== Extracted records ==
---

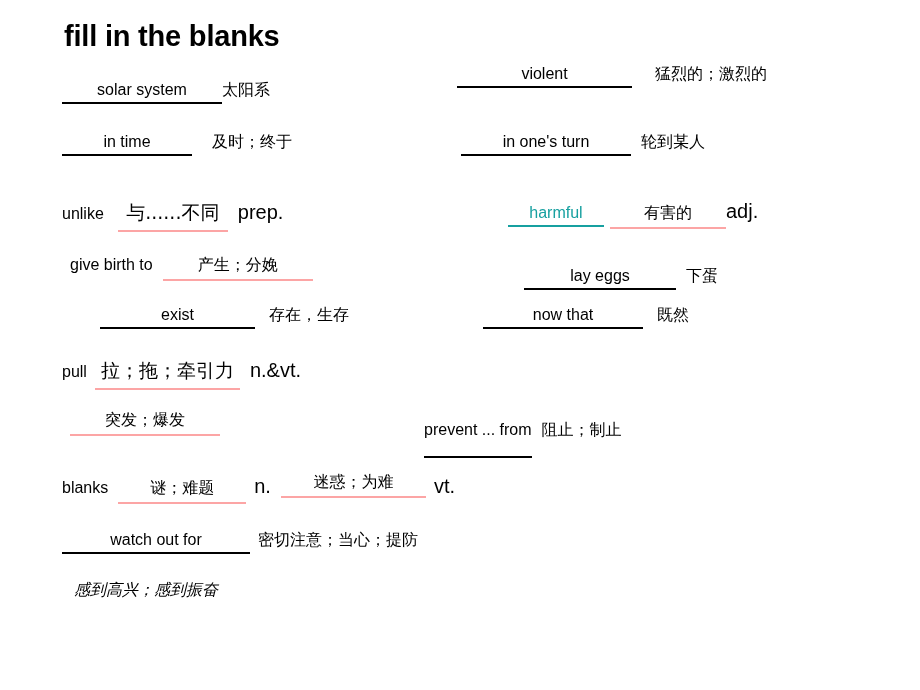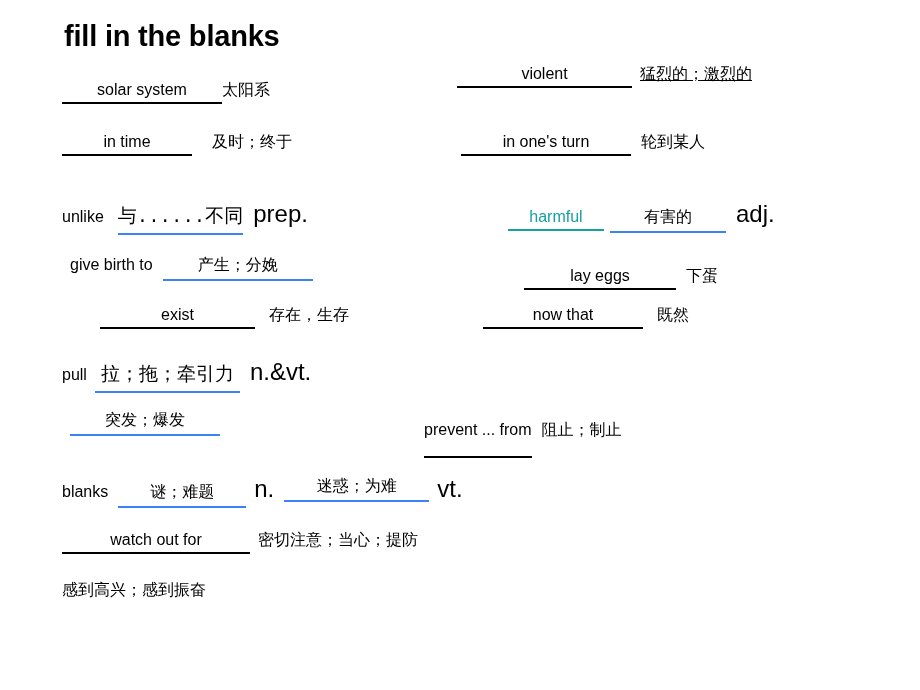"猛烈的；激烈的" span.cn { margin-left: 8px -> 23px; text-decoration: underline -> none }
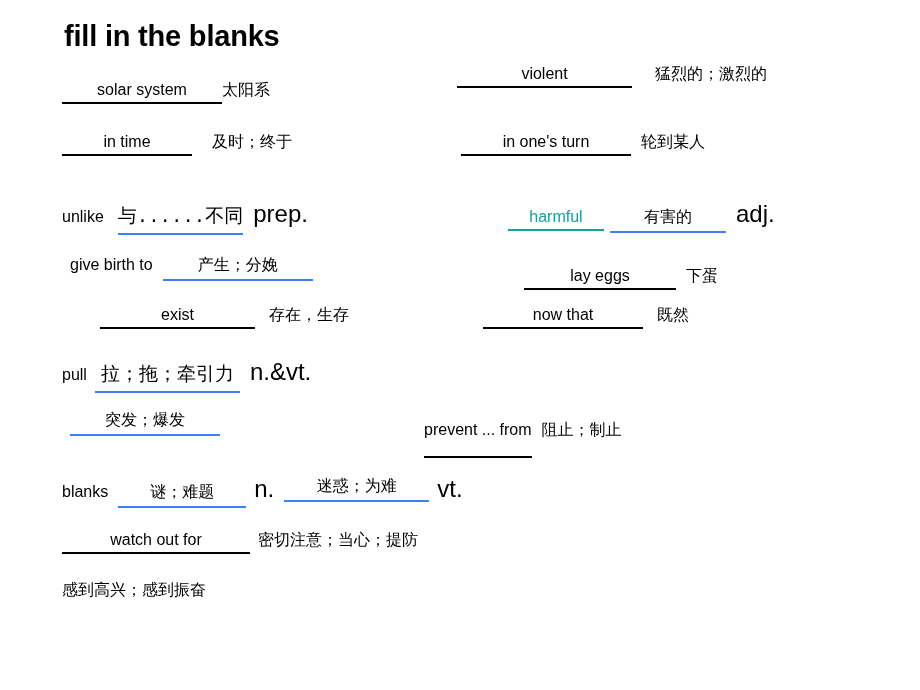"与......不同" .cn.blank { border-bottom: 2px solid #3b82f6 -> 2px solid #fca5a5; font-family: Liberation Mono, monospace -> none }
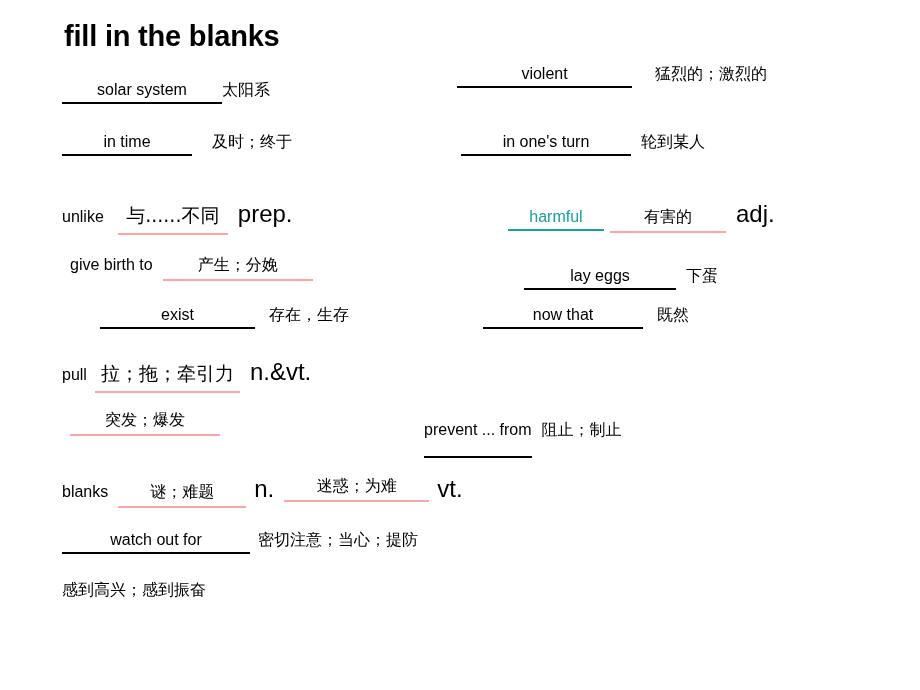"prep." .pos { font-size: 24px -> 20px }
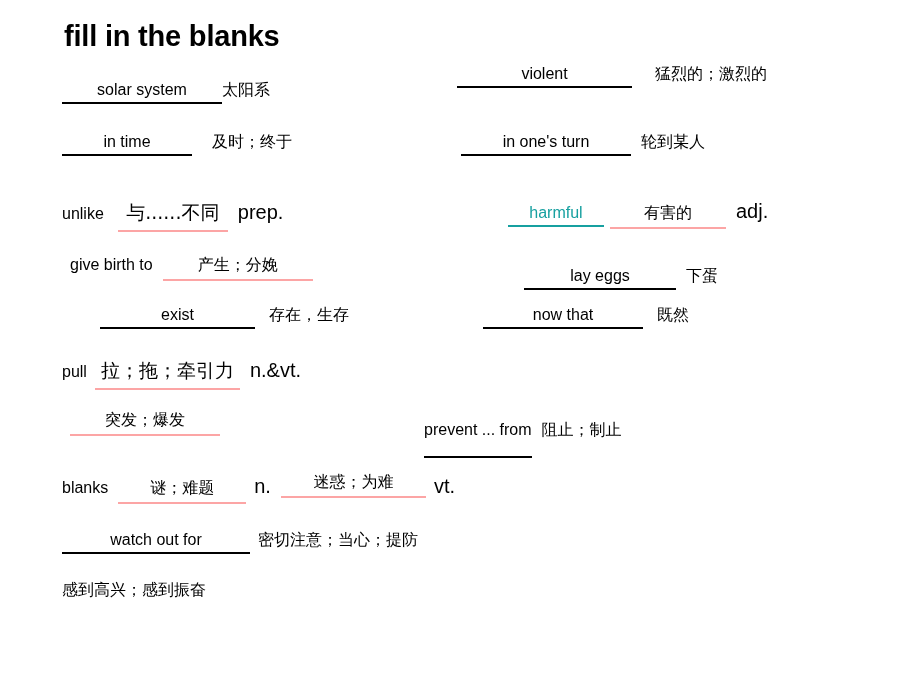"adj." span.pos { margin-left: 10px -> 0 }
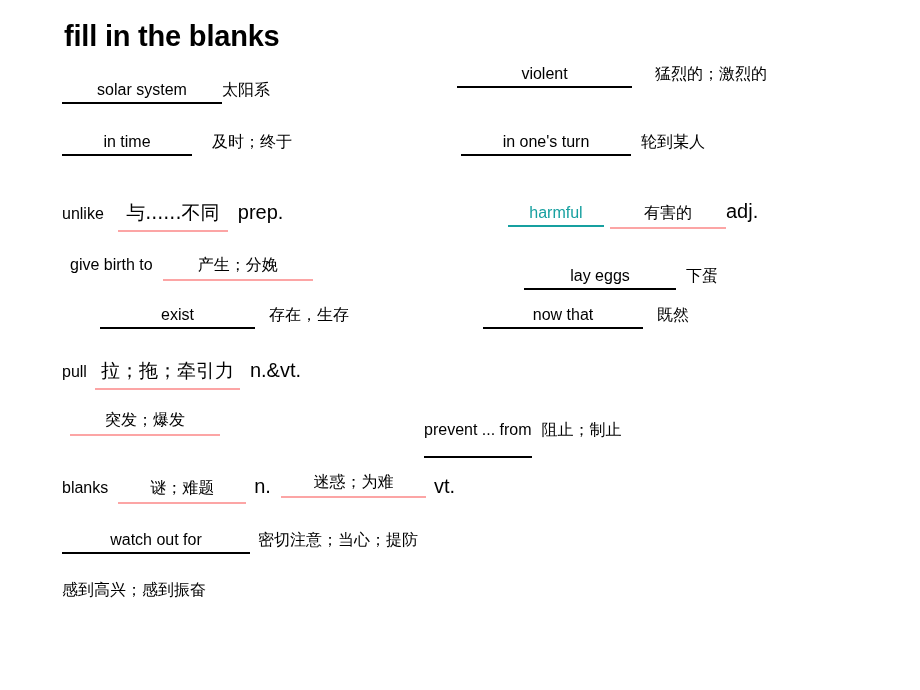"感到高兴；感到振奋" span.cn { font-style: none -> italic; margin-left: none -> 12px }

---

Set down word for word the lines from the first entry through the line with "margin-left: 10px ->", both included, omitting pictures.

== Solution to this exercise ==
"猛烈的；激烈的" span.cn { margin-left: 8px -> 23px; text-decoration: underline -> none }
"与......不同" .cn.blank { border-bottom: 2px solid #3b82f6 -> 2px solid #fca5a5; font-family: Liberation Mono, monospace -> none }
"prep." .pos { font-size: 24px -> 20px }
"adj." span.pos { margin-left: 10px -> 0 }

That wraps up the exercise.